Na Kao Bairi, Nahi Bigana, Sagal Sang Hum Kao Ban Ai II

 No one is my enemy, and no one is a stranger. I get along with everyone. 

Guru Granth Sahib Ji Ang 1299

*
Forum members, Please post your favorite lesson from Gurbani! Is there a pangatee from Sri Guru Granth Sahib Ji that means a lot to you? Feel free to post a picture to go with the pangatee. This is the place to share it, to discuss it, and to talk about how it affects your heart and mind.

*Link for full shabad here:
http://www.srigranth.org/servlet/gurbani.gurbani?Action=Page&Param=1299&g=1&h=0&r=1&t=1&p=0&fb=0&k=1*
*


----------



## spnadmin (Mar 16, 2013)

ਬਿਨਸਤ ਨਾਹੀ ਛੋਡਿ ਨ ਜਾਇ ॥
Binasath Naahee Shhodd N Jaae ||
He shall never perish, and He shall never abandon me.

Ang 240

and he never has

Link for full shabad here:
http://www.srigranth.org/servlet/gurbani.gurbani?Action=Page&g=1&h=0&r=1&t=1&p=0&k=1&fb=0&Param=240


----------



## arshdeep88 (Mar 17, 2013)

"* Na Oh Marey  Na Thagey Jaye Jinke Ram Vase Man Mayee"

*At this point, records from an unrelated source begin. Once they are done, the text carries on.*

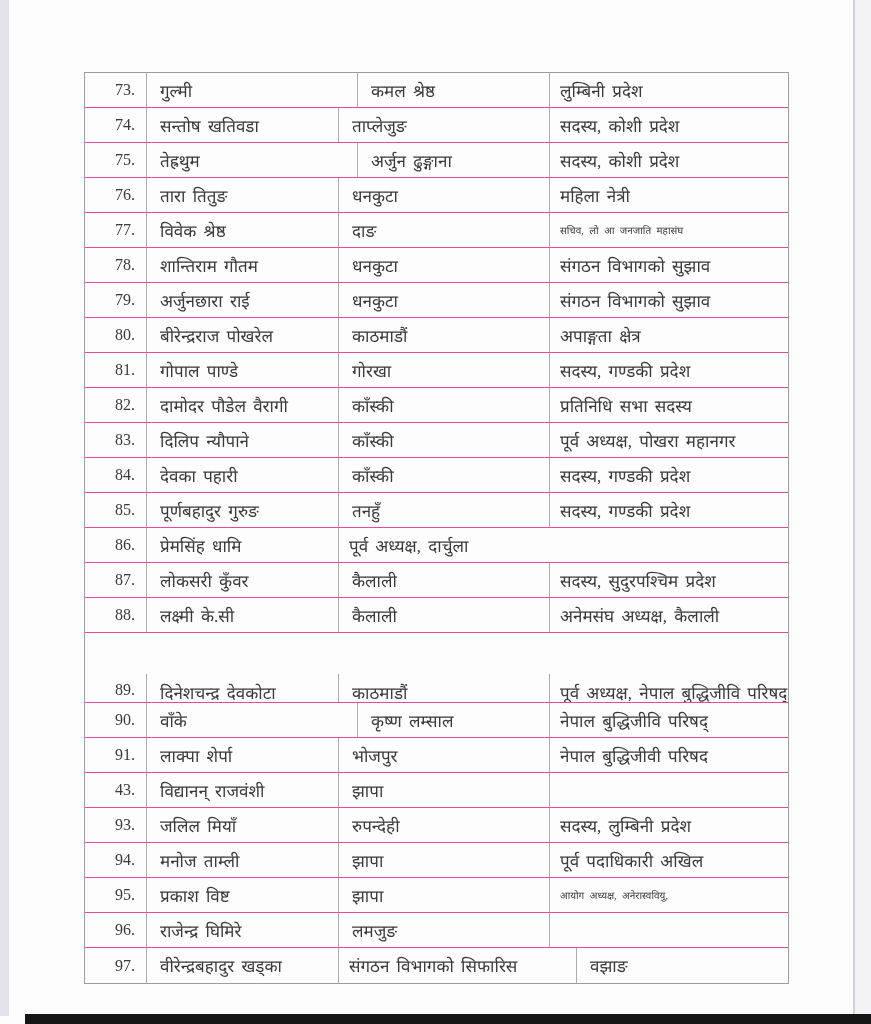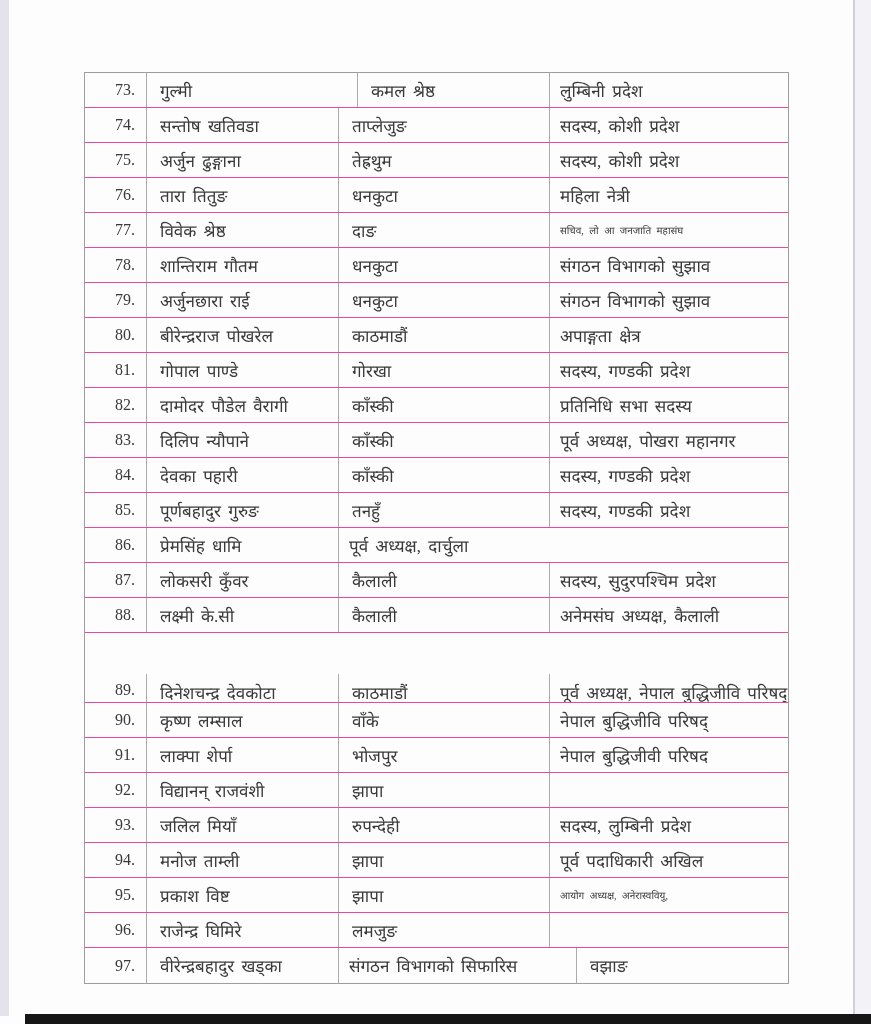--- a/index.html
+++ b/index.html
@@ -92,22 +92,22 @@
         <div class="cell role-cell">लुम्बिनी प्रदेश</div>
       </div>
       <div class="row">
         <div class="cell num-cell">74.</div>
         <div class="cell name-cell">सन्तोष खतिवडा</div>
         <div class="cell district-cell">ताप्लेजुङ</div>
         <div class="cell role-cell">सदस्य, कोशी प्रदेश</div>
       </div>
       <div class="row">
         <div class="cell num-cell">75.</div>
+        <div class="cell district-cell">तेह्रथुम</div>
         <div class="cell name-cell">अर्जुन ढुङ्गाना</div>
-        <div class="cell district-cell">तेह्रथुम</div>
         <div class="cell role-cell">सदस्य, कोशी प्रदेश</div>
       </div>
       <div class="row">
         <div class="cell num-cell">76.</div>
         <div class="cell name-cell">तारा तितुङ</div>
         <div class="cell district-cell">धनकुटा</div>
         <div class="cell role-cell">महिला नेत्री</div>
       </div>
       <div class="row">
         <div class="cell num-cell">77.</div>
@@ -181,32 +181,32 @@
         <div class="cell role-cell">अनेमसंघ अध्यक्ष, कैलाली</div>
       </div>
       <div class="row tall">
         <div class="cell num-cell">89.</div>
         <div class="cell name-cell">दिनेशचन्द्र देवकोटा</div>
         <div class="cell district-cell">काठमाडौं</div>
         <div class="cell role-cell">पूर्व अध्यक्ष, नेपाल बुद्धिजीवि परिषद्</div>
       </div>
       <div class="row">
         <div class="cell num-cell">90.</div>
+        <div class="cell district-cell">वाँके</div>
         <div class="cell name-cell">कृष्ण लम्साल</div>
-        <div class="cell district-cell">वाँके</div>
         <div class="cell role-cell">नेपाल बुद्धिजीवि परिषद्</div>
       </div>
       <div class="row">
         <div class="cell num-cell">91.</div>
         <div class="cell name-cell">लाक्पा शेर्पा</div>
         <div class="cell district-cell">भोजपुर</div>
         <div class="cell role-cell">नेपाल बुद्धिजीवी परिषद</div>
       </div>
       <div class="row">
-        <div class="cell num-cell">92.</div>
+        <div class="cell num-cell">43.</div>
         <div class="cell name-cell">विद्यानन् राजवंशी</div>
         <div class="cell district-cell">झापा</div>
         <div class="cell role-cell"></div>
       </div>
       <div class="row">
         <div class="cell num-cell">93.</div>
         <div class="cell name-cell">जलिल मियाँ</div>
         <div class="cell district-cell">रुपन्देही</div>
         <div class="cell role-cell">सदस्य, लुम्बिनी प्रदेश</div>
       </div>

**Life  is much stress free and tension free and at peace without attachment to  people,you tend to realize you just play your part everywhere and to  the best keeping GOD at center and there is nothing more bliss than  this,the tension of people saying things at your back ,you being fooled  and lied then automatically vanishes as Guru Nanak Mahraj Ji Says

*line in context here
http://www.srigranth.org/servlet/gurbani.gurbani?Action=Page&g=1&h=0&r=1&t=1&p=0&k=1&fb=0&Param=8


----------



## Archived_Member16 (Mar 17, 2013)

ਗੁਰ ਕੈ ਗ੍ਰਿਹਿ ਸੇਵਕੁ ਜੋ ਰਹੈ ॥ ਗੁਰ ਕੀ ਆਗਿਆ ਮਨ ਮਹਿ ਸਹੈ ॥ ਆਪਸ ਕਉ ਕਰਿ ਕਛੁ ਨ ਜਨਾਵੈ ॥ ਹਰਿ ਹਰਿ ਨਾਮੁ ਰਿਦੈ ਸਦ ਧਿਆਵੈ ॥ *ਮਨੁ ਬੇਚੈ ਸਤਿਗੁਰ ਕੈ ਪਾਸਿ ॥ ਤਿਸੁ ਸੇਵਕ ਕੇ ਕਾਰਜ ਰਾਸਿ ॥* ਸੇਵਾ ਕਰਤ ਹੋਇ ਨਿਹਕਾਮੀ ॥ ਤਿਸ ਕਉ ਹੋਤ ਪਰਾਪਤਿ ਸੁਆਮੀ ॥ ਅਪਨੀ ਕ੍ਰਿਪਾ ਜਿਸੁ ਆਪਿ ਕਰੇਇ ॥ ਨਾਨਕ ਸੋ ਸੇਵਕੁ ਗੁਰ ਕੀ ਮਤਿ ਲੇਇ ॥੨॥ {ਪੰਨਾ 286-287}


That selfless servant, who lives in the Guru's household, is to obey the Guru's Commands with all his mind. He is not to call attention to himself in any way. He is to meditate constantly within his heart on the Name of the Lord. *One who sells his mind to the True Guru - that humble servant's affairs are resolved.* One who performs selfless service, without thought of reward, shall attain his Lord and Master. He Himself grants His Grace; O Nanak, that selfless servant lives the Guru's Teachings. || 2 || ( Guru Granth Sahib Ji - Panna 286-287 )

link to full shabad here:
http://www.srigranth.org/servlet/gurbani.gurbani?Action=Page&g=1&h=0&r=1&t=1&p=0&k=1&fb=0&Param=286


----------



## Arvind (Mar 18, 2013)

Ref: http://www.sikhphilosophy.net/discourses-in-english/8203-ek-onkar-translation.html#.UUctcGX1XrM

ਕਿਵ ਸਚਿਆਰਾ ਹੋਈਐ ਕਿਵ ਕੂੜੈ ਤੁਟੈ ਪਾਲਿ  ॥ 

किव सचिआरा होईऐ किव कूड़ै तुटै  पालि ॥ 
kiv sachi-aaraa ho-ee-ai kiv koorhai tutai  paal. 
So how can you become truthful? And  how can the veil of illusion be torn away? 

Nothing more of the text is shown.